2. The hydraulic mount of claim 1 wherein the actuator regulates a fluid pressure acting against the outer surface of the movable wall.

3. The hydraulic mount of claim 2 wherein the fluid pressure is air pressure.

4. The hydraulic mount of claim 2 wherein:

the partition further includes a pressure regulating chamber separated from the secondary fluid chamber by the movable wall and having a pressure regulating orifice passing through the partition into the pressure regulating chamber, the pressure regulating chamber being separated from the secondary fluid chamber by the movable wall and partially bounded by the outer surface of the movable wall; and

the actuator regulates fluid flow through the pressure regulating orifice.

5. The hydraulic mount of claim 4 wherein the actuator further includes a movable valve poppet for regulating fluid flow through the pressure regulating orifice.

6. The hydraulic mount of claim 5 wherein the actuator further includes a poppet positioning element for position of the poppet with respect to the pressure regulating orifice.

7. The hydraulic mount of claim 6 wherein the poppet positioning element includes an electrically activated solenoid.

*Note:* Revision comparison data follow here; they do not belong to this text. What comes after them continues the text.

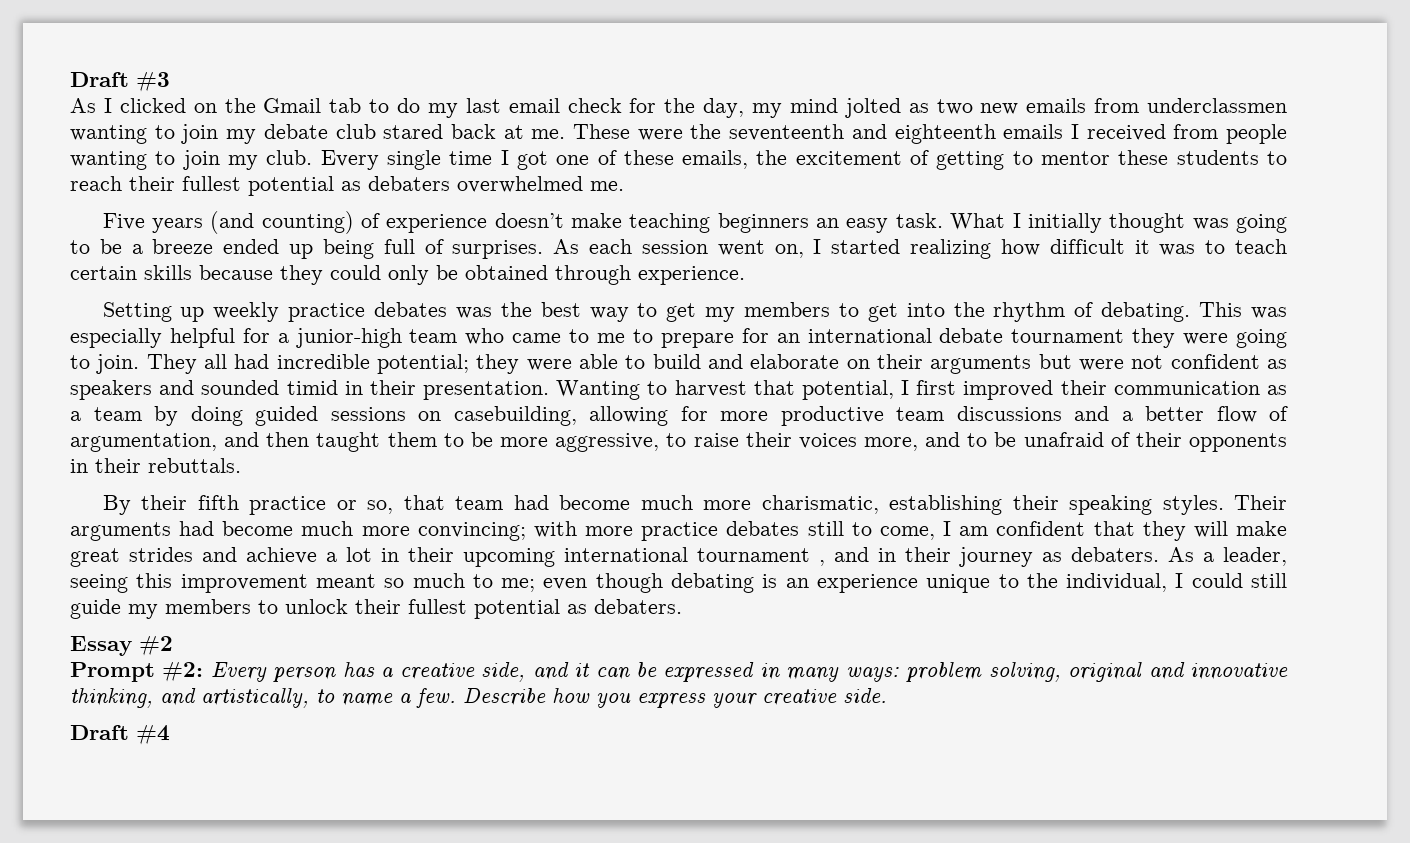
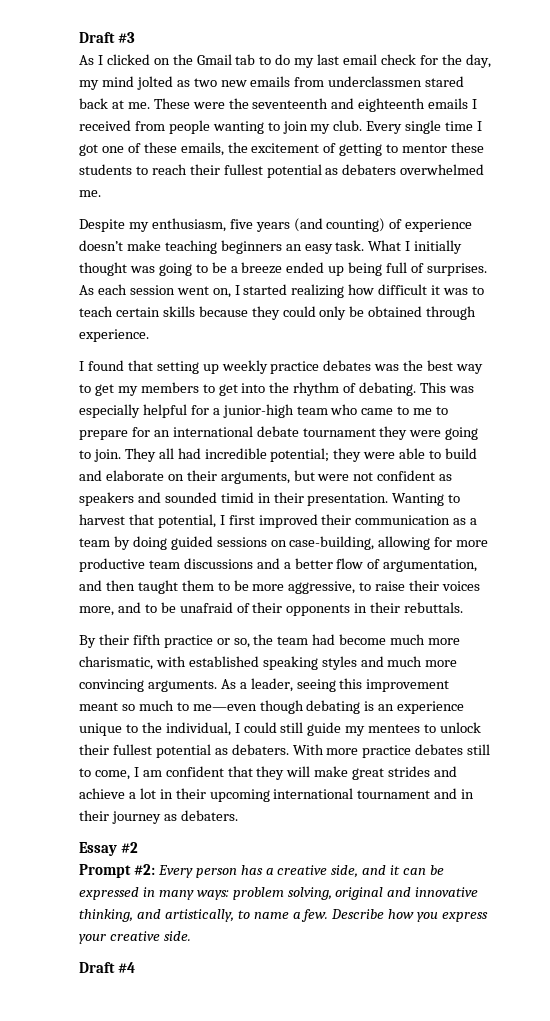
- As I clicked on the Gmail tab to do my last email check for the day, my mind jolted as two new emails from underclassmen wanting to join my debate club stared back at me.
+ As I clicked on the Gmail tab to do my last email check for the day, my mind jolted as two new emails from underclassmen stared back at me.
- Five years (and counting) of experience doesn’t make teaching beginners an easy task.
+ Despite my enthusiasm, five years (and counting) of experience doesn’t make teaching beginners an easy task.
- Setting up weekly practice debates was the best way to get my members to get into the rhythm of debating.
+ I found that setting up weekly practice debates was the best way to get my members to get into the rhythm of debating.
- They all had incredible potential; they were able to build and elaborate on their arguments but were not confident as speakers and sounded timid in their presentation.
+ They all had incredible potential; they were able to build and elaborate on their arguments, but were not confident as speakers and sounded timid in their presentation.
- Wanting to harvest that potential, I first improved their communication as a team by doing guided sessions on casebuilding, allowing for more productive team discussions and a better flow of argumentation, and then taught them to be more aggressive, to raise their voices more, and to be unafraid of their opponents in their rebuttals.
+ Wanting to harvest that potential, I first improved their communication as a team by doing guided sessions on case-building, allowing for more productive team discussions and a better flow of argumentation, and then taught them to be more aggressive, to raise their voices more, and to be unafraid of their opponents in their rebuttals.
- By their fifth practice or so, that team had become much more charismatic, establishing their speaking styles. Their arguments had become much more convincing; with more practice debates still to come, I am confident that they will make great strides and achieve a lot in their upcoming international tournament , and in their journey as debaters. As a leader, seeing this improvement meant so much to me; even though debating is an experience unique to the individual, I could still guide my members to unlock their fullest potential as debaters.
+ By their fifth practice or so, the team had become much more charismatic, with established speaking styles and much more convincing arguments. As a leader, seeing this improvement meant so much to me—even though debating is an experience unique to the individual, I could still guide my mentees to unlock their fullest potential as debaters. With more practice debates still to come, I am confident that they will make great strides and achieve a lot in their upcoming international tournament and in their journey as debaters.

8. The hydraulic mount of claim 6 wherein the poppet positioning element included a vacuum activated solenoid.

9. The hydraulic mount of claim 6 wherein:

the mount further includes a second movable wall defining a fluid reservoir separated from the primary, secondary, and pressure regulating fluid chambers by the partition;

the partition further includes a first orifice track providing fluid communication between the primary fluid chamber and the reservoir; and

the orifice track between the primary fluid chamber and the secondary fluid chamber forms a second orifice track.

10. A hydraulic mount comprising:

a resilient hollow body defining a primary fluid chamber, a reservoir, a secondary chamber having a movable wall, a first orifice track providing fluid communication between the primary chamber and the reservoir, and a second orifice track providing fluid communication between the primary chamber and the secondary chamber; and

an actuator for regulating pressure acting against the movable wall from outside of the secondary chamber.

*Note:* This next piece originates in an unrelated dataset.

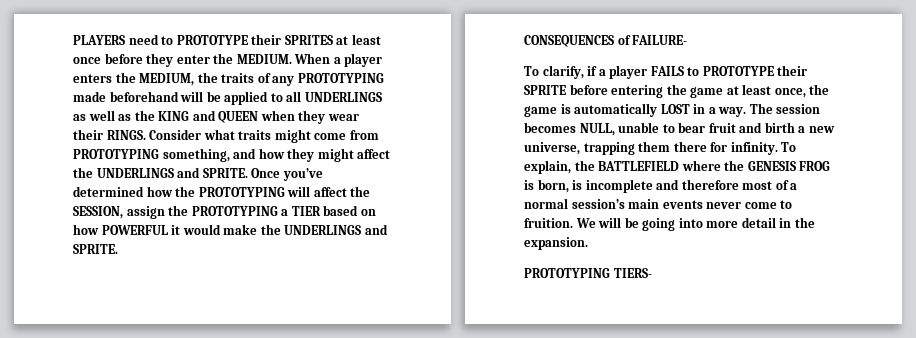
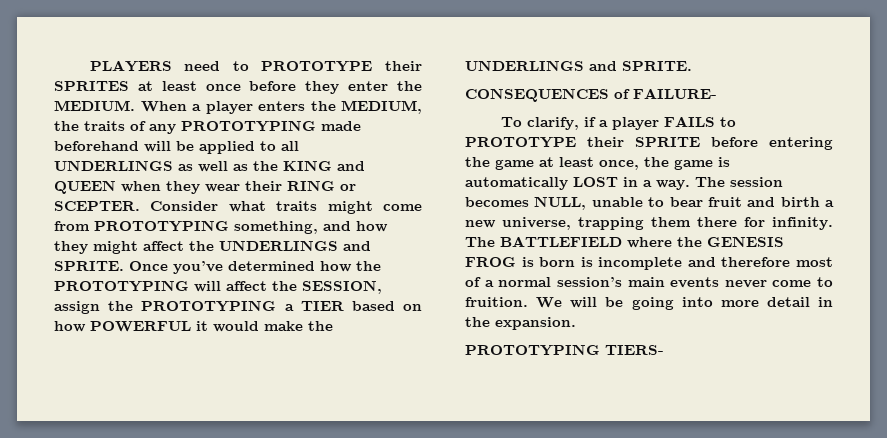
- When a player enters the MEDIUM, the traits of any PROTOTYPING made beforehand will be applied to all UNDERLINGS as well as the KING and QUEEN when they wear their RINGS.
+ When a player enters the MEDIUM, the traits of any PROTOTYPING made beforehand will be applied to all UNDERLINGS as well as the KING and QUEEN when they wear their RING or SCEPTER.
- To explain, the BATTLEFIELD where the GENESIS FROG is born, is incomplete and therefore most of a normal session’s main events never come to fruition.
+ The BATTLEFIELD where the GENESIS FROG is born is incomplete and therefore most of a normal session’s main events never come to fruition.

11. The hydraulic mount of claim 10 wherein:

the resilient hollow body further defines a pressure regulating chamber separated from the secondary fluid camber by the movable wall; and

the actuator regulates a fluid pressure in the pressure regulating chamber.

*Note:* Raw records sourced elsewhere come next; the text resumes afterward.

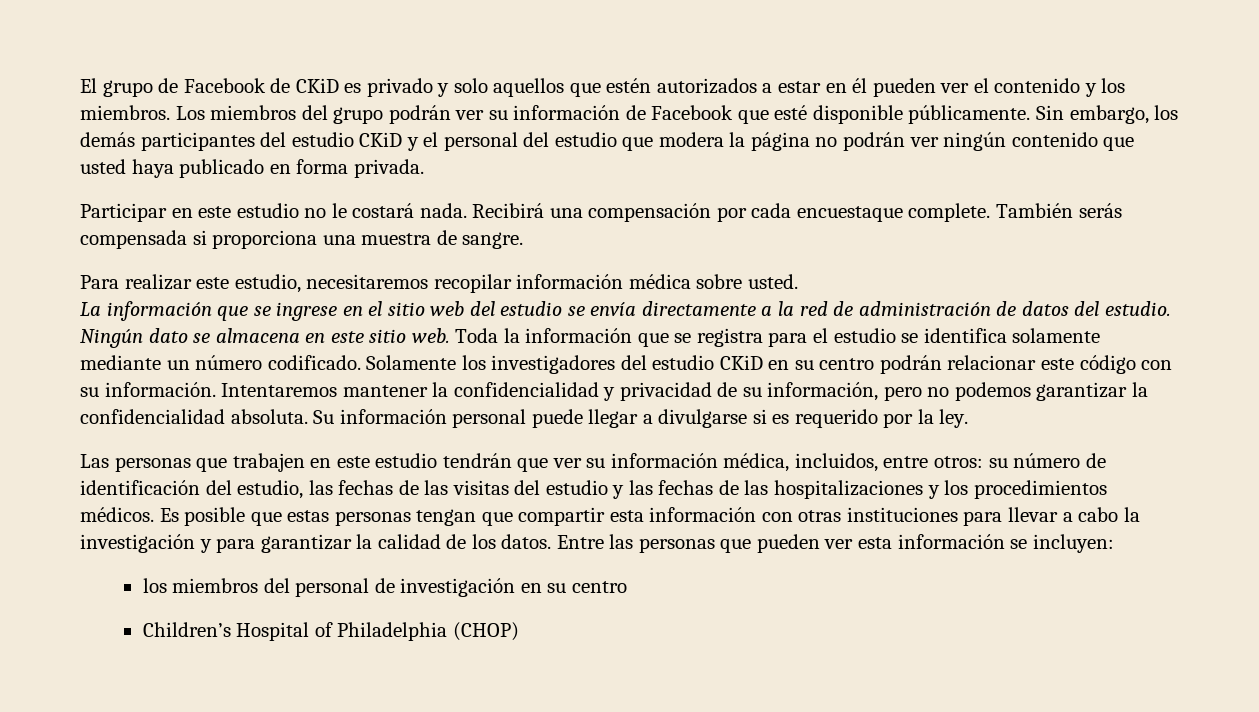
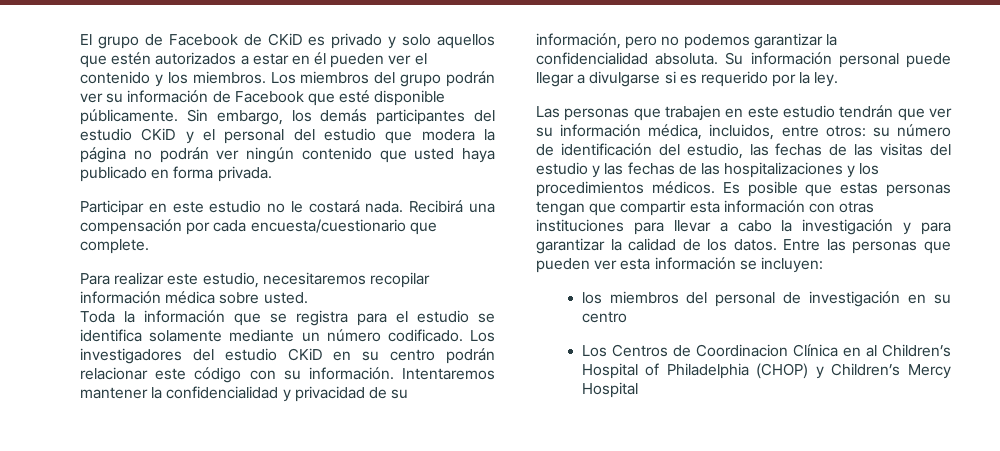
- Recibirá una compensación por cada encuestaque complete. También serás compensada si proporciona una muestra de sangre.
+ Recibirá una compensación por cada encuesta/cuestionario que complete.
- La información que se ingrese en el sitio web del estudio se envía directamente a la red de administración de datos del estudio. Ningún dato se almacena en este sitio web.
- Solamente los investigadores del estudio CKiD en su centro podrán relacionar este código con su información.
+ Los investigadores del estudio CKiD en su centro podrán relacionar este código con su información.
- Children’s Hospital of Philadelphia (CHOP)
+ Los Centros de Coordinacion Clínica en al Children’s Hospital of Philadelphia (CHOP) y Children’s Mercy Hospital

12. The hydraulic mount of claim 11 wherein the fluid pressure in the pressure regulating chamber is generated by pressurized air.

13. The hydraulic mount of claim 111 wherein the fluid pressure in the pressure regulating chamber is generated by a vacuum.

14. The hydraulic mount of claim 111 wherein:

the resilient hollow body further defines a pressure regulating orifice opening into the pressure regulating chamber; and

the actuator regulates fluid flow through the pressure regulating orifice.

15. The hydraulic mount of claim 14 wherein the actuator further includes a movable valve poppet for regulating fluid flow through the pressure regulating orifice.

16. The hydraulic mount of claim 15 wherein the actuator further includes a poppet positioning element for position of the poppet with respect to the pressure regulating orifice.

17. The hydraulic mount of claim 16 wherein the poppet positioning element includes an electrically activated solenoid.

18. The hydraulic mount of claim 16 wherein the poppet positioning element includes a vacuum operated solenoid.

19. A method for operating a hydraulic mount having a resilient hollow body defining a primary fluid chamber, a reservoir, a secondary chamber having a movable wall, a first orifice track providing fluid communication between the primary chamber and the reservoir, and a second orifice track providing fluid communication between the primary chamber and the secondary chamber, the method comprising:

regulating pressure acting against the movable wall from outside of the secondary chamber.

20. The method of claim 19 wherein the resilient hollow body further defines a pressure regulating chamber separated from the secondary fluid chamber by the movable wall for containing a fluid within the pressure regulating chamber, and the method further comprises

regulating the pressure of a fluid contained in the pressure regulating chamber.